"You were doing me the honour to look for my name in the 'Clergy List,'
Miss Curtis," he said.
"Yes, one is apt--," faltered Rachel, decidedly out of countenance.
"I quite appreciate the motive. It is exactly in accord with Miss
Curtis's prudence and good sense. I should wish to be fully explicit
before any arrangements are made. I am unhappily not in orders, Miss
Curtis. I know your liberality will regard the cause with leniency."
"Indeed," said Rachel, sufficiently restored to recall one of her
premeditated reassurances. "I can fully appreciate any reluctance to
become stringently bound to dogmatic enunciations, before the full
powers of the intellect have examined into them."
"You have expressed it exactly, Miss Curtis. Without denying an iota of
them, I may be allowed to regret that our formularies are too technical
for a thoughtful mind in the present age."
"Many have found it so," returned Rachel, thoughtfully, "who only needed
patience to permit their convictions to ripen. Then I understand you, it
was a rejection on negative not positive grounds?"
"Precisely; I do not murmur, but it has been the blight of my life."
"And yet," said Rachel, consolingly, "it may enable you to work with
more freedom."
"Since you encourage me to believe so, Miss Curtis, I will hope it, but
I have met with much suspicion."
"I can well believe it," said Rachel; "even some of the most superior
persons refuse to lay their hands to any task unless they are certified
of the religious opinions of their coadjutors, which seems to me like
a mason's refusing to work at a wall with a man who liked Greek
architecture when he preferred Gothic!"
If Rachel had been talking to Ermine she might have been asked whether
the dissimilarity might not be in the foundations, or in the tempering
of the mortar, but Mr. Mauleverer only commended her liberal spirit, and
she thought it high time to turn from this subject to the immediate one
in hand. He had wished to discuss the plan with her, he said, before
drawing it up, and in effect she had cogitated so much upon it that her
ideas came forth with more than her usual fluency and sententiousness.

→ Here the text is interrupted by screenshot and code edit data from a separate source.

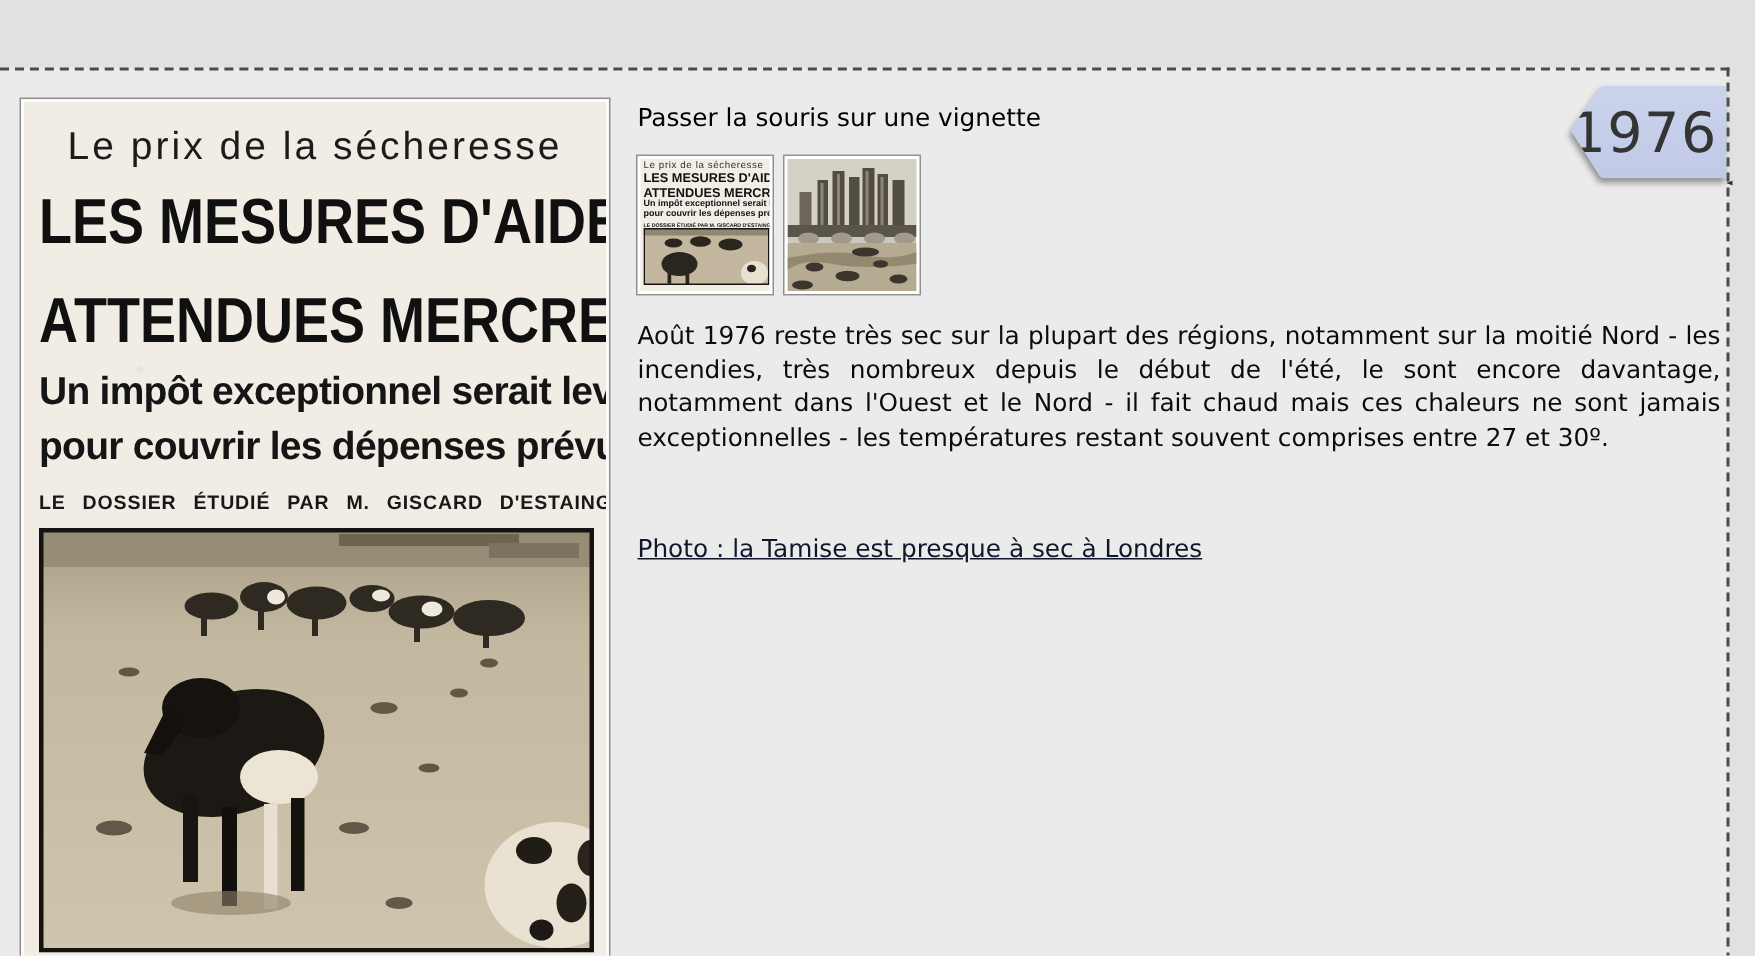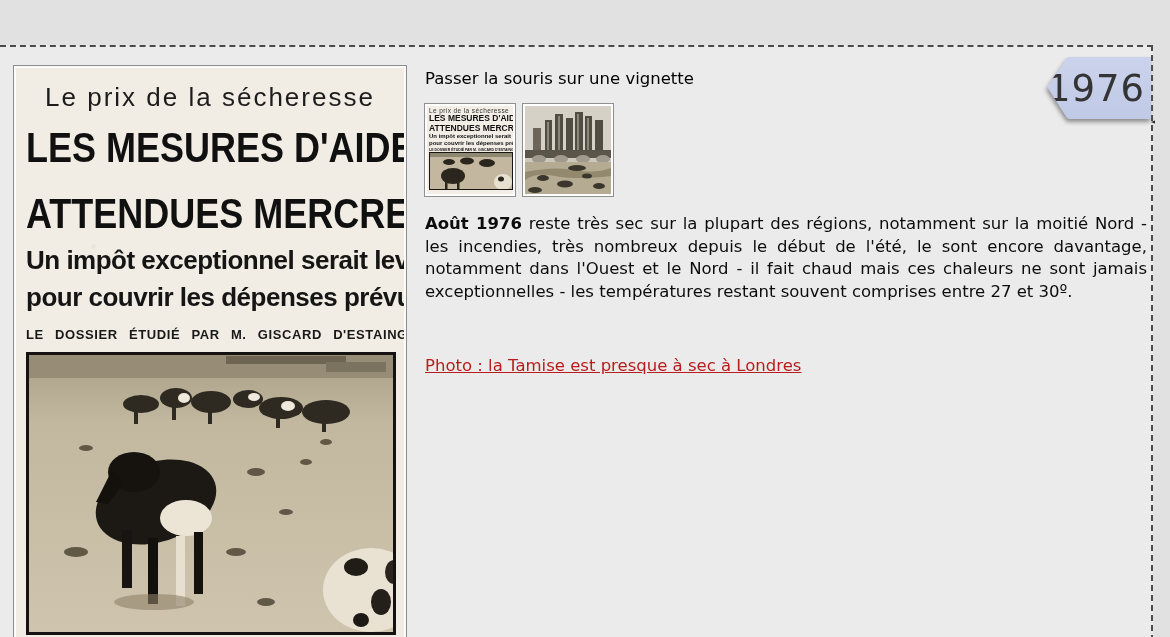--- a/index.html
+++ b/index.html
@@ -48,24 +48,24 @@
     font-family:"Liberation Sans", sans-serif; color:#111; padding:1px 2px; }
   .t-kicker { font-size:6.5px; letter-spacing:.4px; font-weight:500; color:#333;
     white-space:nowrap; }
   .t-head { font-size:8.5px; font-weight:800; line-height:9.5px; white-space:nowrap; }
   .t-sub  { font-size:6px; font-weight:700; line-height:7px; white-space:nowrap; }
   .t-strap{ font-size:3.5px; font-weight:700; white-space:nowrap; margin-top:1px; }
   .thumb svg { display:block; }
 
   .article { position:absolute; left:425px; top:166px; width:722px;
     font-size:16.5px; line-height:22.5px; color:#0c0c0c; text-align:justify; }
-  .article b { font-weight:700; }
+  .article b { font-weight:400; }
 
   .photo-link { position:absolute; left:425px; top:309px; font-size:16.5px;
-    color:#b91c1c; text-decoration:underline; cursor:pointer; }
+    color:#0f172a; text-decoration:underline; cursor:pointer; }
 
   
   .badge { position:absolute; right:0; top:10px; width:104px; height:62px;
     filter:drop-shadow(-1px 3px 2px rgba(110,110,110,.75)); }
   .badge-shape { width:100%; height:100%;
     clip-path:polygon(0 48%, 19% 2%, 21% 0, 100% 0, 100% 100%, 21% 100%, 19% 98%);
     background:linear-gradient(#cbd3ec, #c0c9e6);
     display:flex; align-items:center; 
     padding-right:20px; }
   .badge-shape span { font-size:37px; color:#343434; letter-spacing:1px; }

The scheme was that an asylum should be opened under the superintendence
of Mr. Mauleverer himself, in which young girls might be placed to learn
handicrafts that might secure their livelihood, in especial, perhaps,
wood engraving and printing. It might even be possible, in time, to
render the whole self-supporting, suppose by the publication of a little
illustrated periodical, the materials for which might be supplied by
those interested in the institution.
If anything could add to Rachel's delight it was this last proposition.

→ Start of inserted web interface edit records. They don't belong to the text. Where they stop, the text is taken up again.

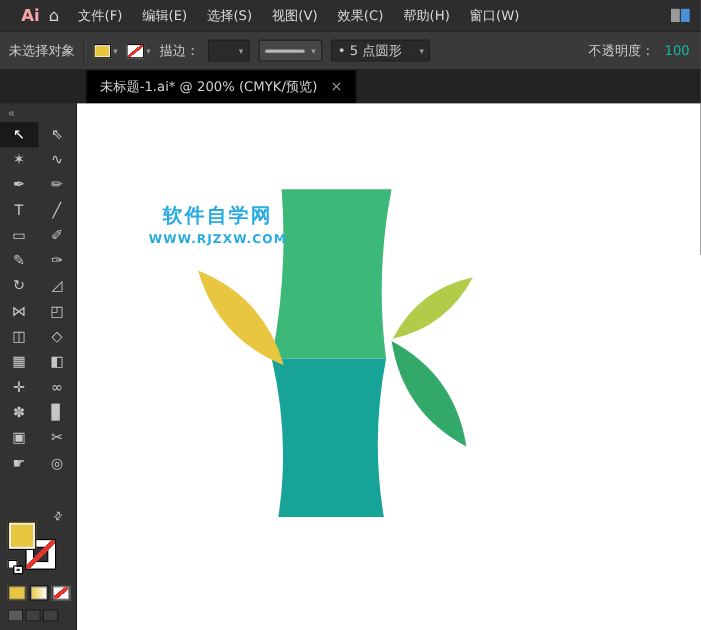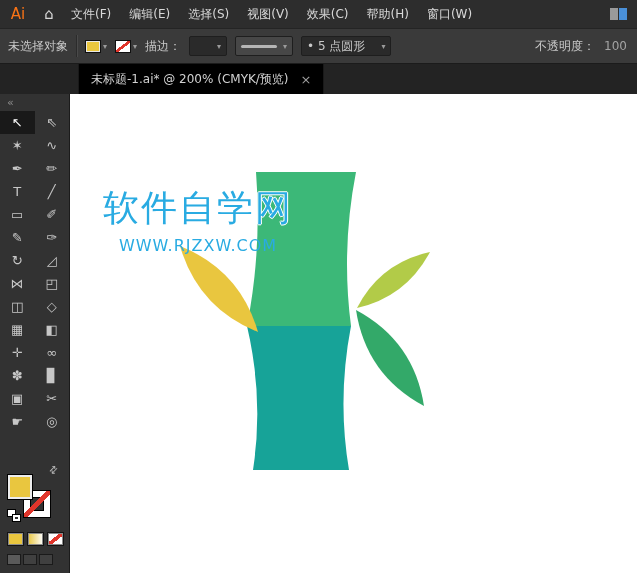--- a/index.html
+++ b/index.html
@@ -2,21 +2,21 @@
 <html><head>
 <meta charset="utf-8">
 <style>
   * { margin:0; padding:0; box-sizing:border-box; }
   html,body { width:637px; height:573px; overflow:hidden; }
   body { font-family:"DejaVu Sans","Liberation Sans",sans-serif; font-size:12px; background:#2d2d2d; }
   .app { position:relative; width:637px; height:573px; background:#2d2d2d; }
 
   
   .menubar { height:28px; display:flex; align-items:center; background:#2d2d2d; color:#d8d8d8; }
-  .ai-logo { width:36px; text-align:center; font-size:15px; font-weight:normal; color:#f97316; }
+  .ai-logo { width:36px; text-align:right; font-size:15px; font-weight:bold; color:#fca5a5; }
   .home-icon { width:26px; text-align:center; font-size:15px; color:#d8d8d8; cursor:default; }
   .menu-items { display:flex; height:28px; align-items:center; }
   .menu-item { padding:13px 9px; line-height:28px; cursor:default; white-space:nowrap; }
   .menubar-right { margin-left:auto; display:flex; align-items:center; gap:8px; padding-right:10px; }
   .ws-icon { display:flex; gap:1px; width:17px; height:12px; }
   .ws-icon span:first-child { flex:1; background:#9a9a9a; }
   .ws-icon span:last-child  { flex:1; background:#4a90d9; }
 
   
   .controlbar { height:36px; background:#3a3a3a; border-top:1px solid #242424; border-bottom:1px solid #1b1b1b;
@@ -27,21 +27,21 @@
   .cb-stroke-swatch { width:16px; height:13px; border:1px solid #101010;
       background:linear-gradient(to bottom right, transparent 42%, #e0352b 42%, #e0352b 58%, transparent 58%) #fff; display:inline-block; }
   .chev { font-size:8px; color:#9a9a9a; }
   .combo { background:#2a2a2a; border:1px solid #1e1e1e; border-radius:2px; height:20px;
            display:inline-flex; align-items:center; justify-content:space-between; padding:0 5px; gap:5px; }
   .combo.small { width:38px; }
   .combo.profile { width:58px; background:#474747; }
   .profile-line { width:36px; height:3px; background:#b5b5b5; border-radius:2px; }
   .combo.brush { min-width:88px;gap:16px; }
   .opacity-label { margin-left:auto; }
-  .opacity-val { min-width:26px; text-align:right; padding-right:2px; color:#a3a3a3; }
+  .opacity-val { min-width:26px; text-align:right; padding-right:2px; color:#14b8a6; }
 
   
   .tabbar { height:30px; background:#232323; display:flex; align-items:stretch; }
   .doc-tab { margin-left:78px; background:#000000; color:#d2d2d2; display:flex; align-items:center; gap:12px;
              padding:0 12px; border-right:1px solid #191919; border-left:1px solid #191919; cursor:default; white-space:nowrap; }
   .tab-close { color:#9f9f9f; font-size:13px; line-height:1; cursor:pointer; }
 
   
   .main { display:flex; height:479px; }
 
@@ -67,23 +67,23 @@
   .mode { width:17px; height:14px; border:1px solid #141414; box-shadow:inset 0 0 0 1px #8a8a8a; cursor:pointer; }
   .mode.none { background:linear-gradient(to bottom right, transparent 40%, #e0352b 40%, #e0352b 60%, transparent 60%) #fff; }
   .draw-modes { display:flex; gap:2px; margin-top:8px; }
   .dm { width:14px; height:11px; background:#404040; border:1px solid #1a1a1a; cursor:pointer; }
   .dm.selected { background:#5a5a5a; }
 
   
   .canvas { flex:1; position:relative; background:#ffffff; overflow:hidden; }
   .artwork-svg { position:absolute; left:0; top:0; }
   .watermark { position:absolute; left:30px; top:90px; width:196px; text-align:center; pointer-events:none; }
-  .wm-title { font-size:36px; font-weight:normal; letter-spacing:2px;
+  .wm-title { font-size:18px; font-weight:bold; letter-spacing:2px;
               text-shadow:1px 0 0 #fff,-1px 0 0 #fff,0 1px 0 #fff,0 -1px 0 #fff; }
-  .wm-url { font-size:16px; font-weight:normal; letter-spacing:1px; margin-top:3px; }
+  .wm-url { font-size:11px; font-weight:bold; letter-spacing:1px; margin-top:3px; }
 </style>
 </head>
 <body>
 
 <div class="app">
 
   <header class="menubar">
     <div class="ai-logo">Ai</div>
     <div class="home-icon">⌂</div>
     <nav class="menu-items" id="menu-items">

In all truth and candour, the relief to the victims to lace-making was
her primary object, far before all besides, and the longing desire
of her heart for years seemed about to be fulfilled; but a domestic
magazine, an outlet to all the essays on Curatocult, on Helplessness,
on Female Folly, and Female Rights, was a development of the plan beyond
her wildest hopes! No dull editor to hamper, reject or curtail! She
should be as happy, and as well able to expand as the Invalid herself.